The Home tab which displays carousels of suggestions is fortunately divided by layouts of shelves of different sizes which breaks the monotony. Additionally, the YTMusic team hints at more tablet updates in the future.


Like the Music version, the player screen with its list of additional videos on the right which is also used to display the video description is quite good. It’s basically the website, down to the docked mini-player when browsing the feed tab. That said, YouTube avoids the overly desktop feel that Google Photos suffers from.

The great |

Google Calendar

My favorite Google app on Android tablets is Calendar. For starters, the Month and Week views have the space they need to show events at a glance. The size here doesn’t hurt.

However, the real star of the show is the Day and Calendar view where you can see the whole month – which acts as a date picker – on the left, while there’s a list next to it. The background is animated by Calendar’s iconic monthly illustrations, which are unique to mobile.

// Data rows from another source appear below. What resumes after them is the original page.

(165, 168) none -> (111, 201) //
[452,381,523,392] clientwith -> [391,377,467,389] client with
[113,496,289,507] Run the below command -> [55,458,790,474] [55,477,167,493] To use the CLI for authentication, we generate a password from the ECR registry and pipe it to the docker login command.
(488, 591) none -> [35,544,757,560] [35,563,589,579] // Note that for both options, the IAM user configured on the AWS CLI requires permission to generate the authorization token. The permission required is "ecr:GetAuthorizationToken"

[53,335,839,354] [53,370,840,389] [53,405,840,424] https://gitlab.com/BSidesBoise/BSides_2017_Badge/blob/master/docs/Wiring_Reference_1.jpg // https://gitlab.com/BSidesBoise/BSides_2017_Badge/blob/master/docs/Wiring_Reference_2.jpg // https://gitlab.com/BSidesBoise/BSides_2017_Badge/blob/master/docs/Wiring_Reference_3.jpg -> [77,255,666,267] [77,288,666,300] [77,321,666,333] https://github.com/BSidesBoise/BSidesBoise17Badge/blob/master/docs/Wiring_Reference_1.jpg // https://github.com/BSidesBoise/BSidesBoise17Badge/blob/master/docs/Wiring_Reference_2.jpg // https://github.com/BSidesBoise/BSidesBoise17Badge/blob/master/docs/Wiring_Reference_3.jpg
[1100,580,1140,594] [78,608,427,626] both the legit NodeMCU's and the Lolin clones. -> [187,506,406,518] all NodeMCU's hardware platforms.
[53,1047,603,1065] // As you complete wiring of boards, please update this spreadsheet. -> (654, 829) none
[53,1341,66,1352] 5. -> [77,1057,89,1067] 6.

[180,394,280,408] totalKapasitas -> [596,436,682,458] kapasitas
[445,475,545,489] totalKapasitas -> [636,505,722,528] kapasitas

Although there is obvious re-use of the website, the calendar team has significantly differentiated the app for tablets and that’s surprisingly rare for Google.

And after

Beyond the simple idea of ​​how to use the extra screen real estate, developers of apps listed in the bad and basic sections would do well to think about what large touch surfaces allow. It can’t just be about showing more information. This display needs to be done thoughtfully and intelligently, which is delicious.

Google needs to ensure that its proprietary tablet apps serve as a guide, if not a model, for third-party developers. The company’s broad application portfolio covers many classes of experiences (flows, navigation, tools, etc.) and good implementations of each would go a long way in inspiring others to create their own.

Similar to how quickly Google rolled out Material You for its larger apps, such a push is needed for tablet experiences. This is necessary for any proprietary device or rebranded push that calls “tablet apps” that take advantage of styluses. Google has to walk before it can work, and its proprietary apps are a pretty good indicator of their tablet conviction this time around.